*** Records supplied ***

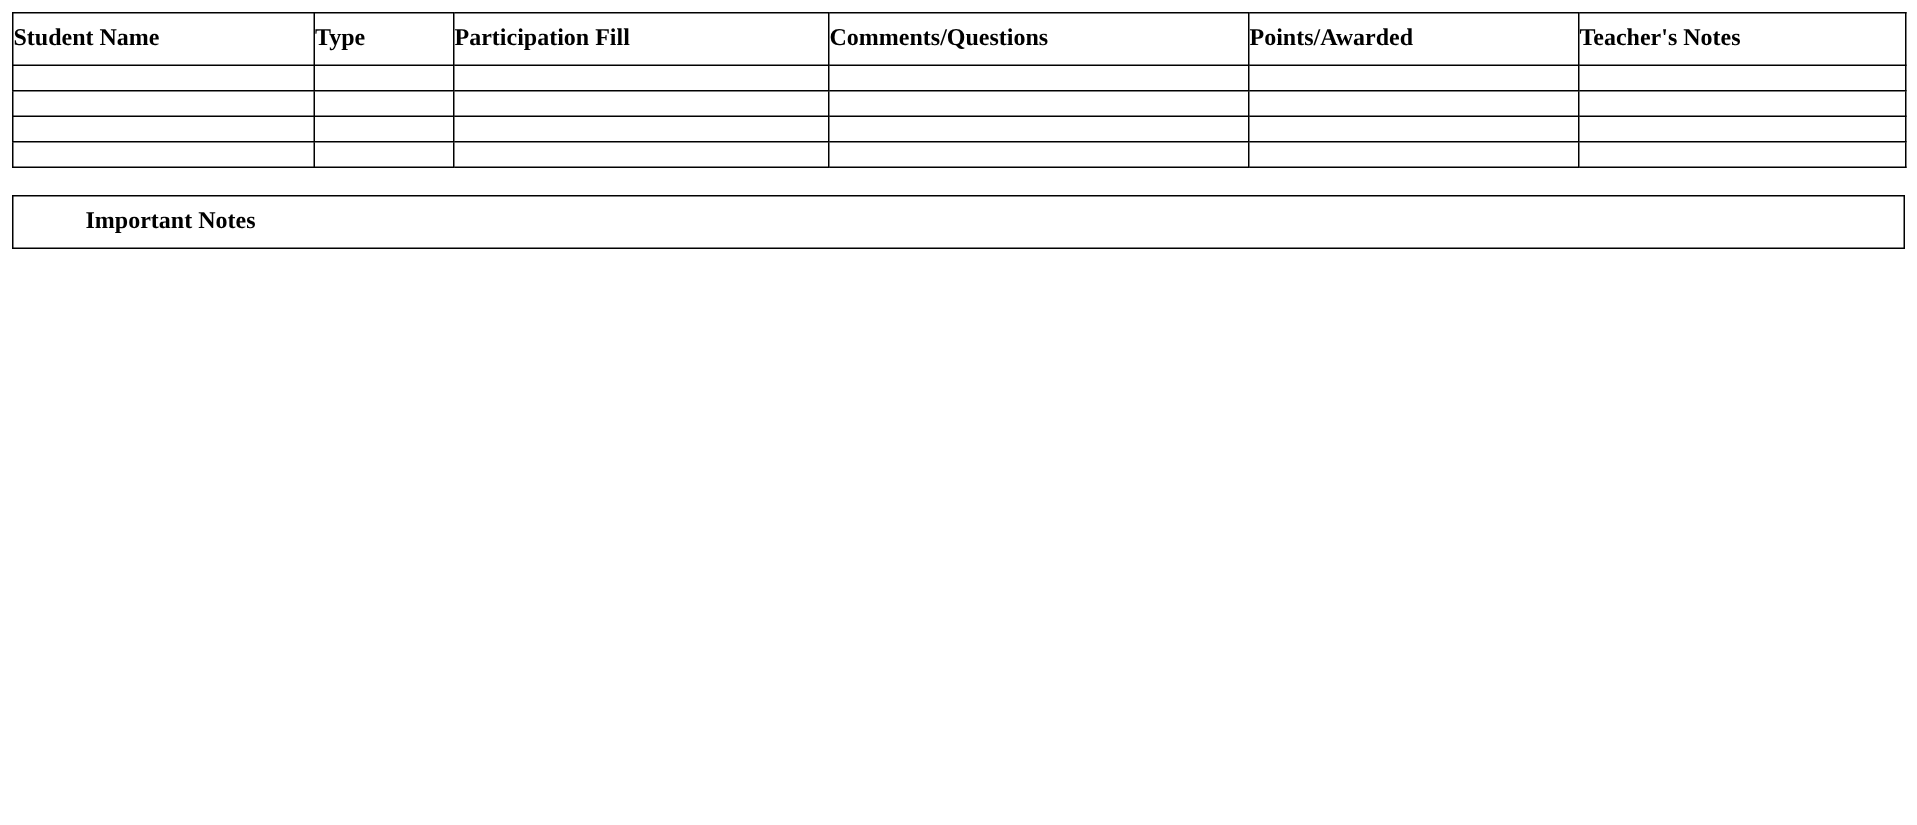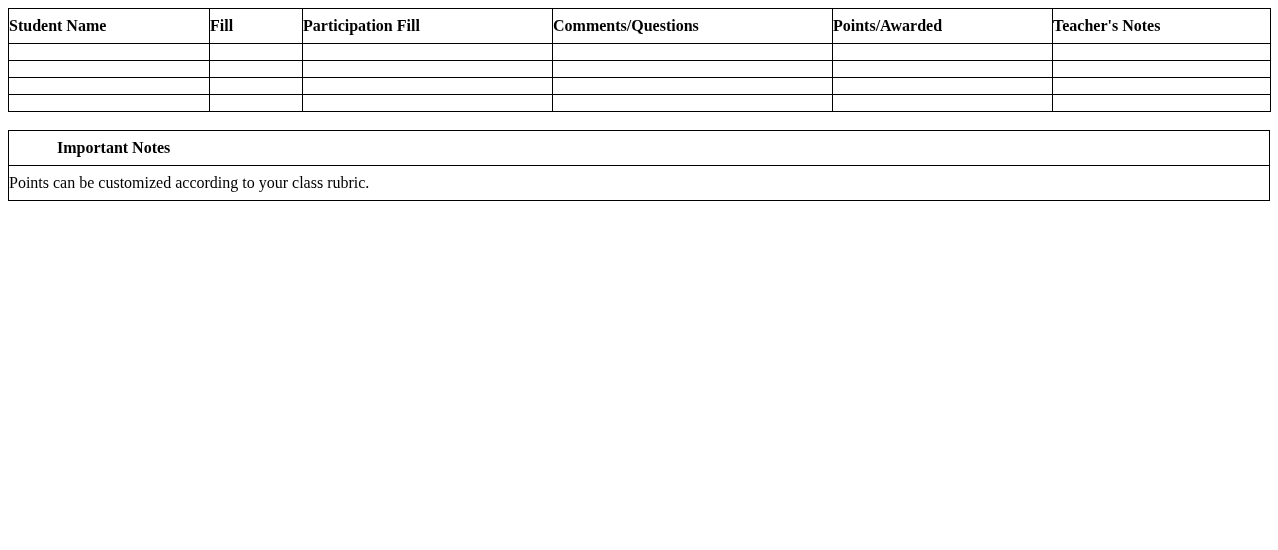--- a/index.html
+++ b/index.html
@@ -21,21 +21,21 @@
     <col style="width:201px">
       <col style="width:93px">
       <col style="width:250px">
       <col style="width:280px">
       <col style="width:220px">
       <col style="width:218px">
   </colgroup>
   <thead>
     <tr>
       <th>Student Name</th>
-      <th>Fill</th>
+      <th>Type</th>
       <th>Participation Fill</th>
       <th>Comments/Questions</th>
       <th>Points/Awarded</th>
       <th>Teacher's Notes</th>
     </tr>
   </thead>
   <tbody>
     <tr>
       <td></td>
       <td></td>
@@ -71,17 +71,14 @@
   </tbody>
 </table>
 
 <table id="notes">
   <thead>
     <tr>
       <th>Important Notes</th>
     </tr>
   </thead>
   <tbody>
-    <tr>
-        <td>Points can be customized according to your class rubric.</td>
-      </tr>
   </tbody>
 </table>
 
 </body></html>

*** End of Records supplied ***

Each line above that carries the string "style" has to be returned.

▶ **Written solution**
     <col style="width:201px">
       <col style="width:93px">
       <col style="width:250px">
       <col style="width:280px">
       <col style="width:220px">
       <col style="width:218px">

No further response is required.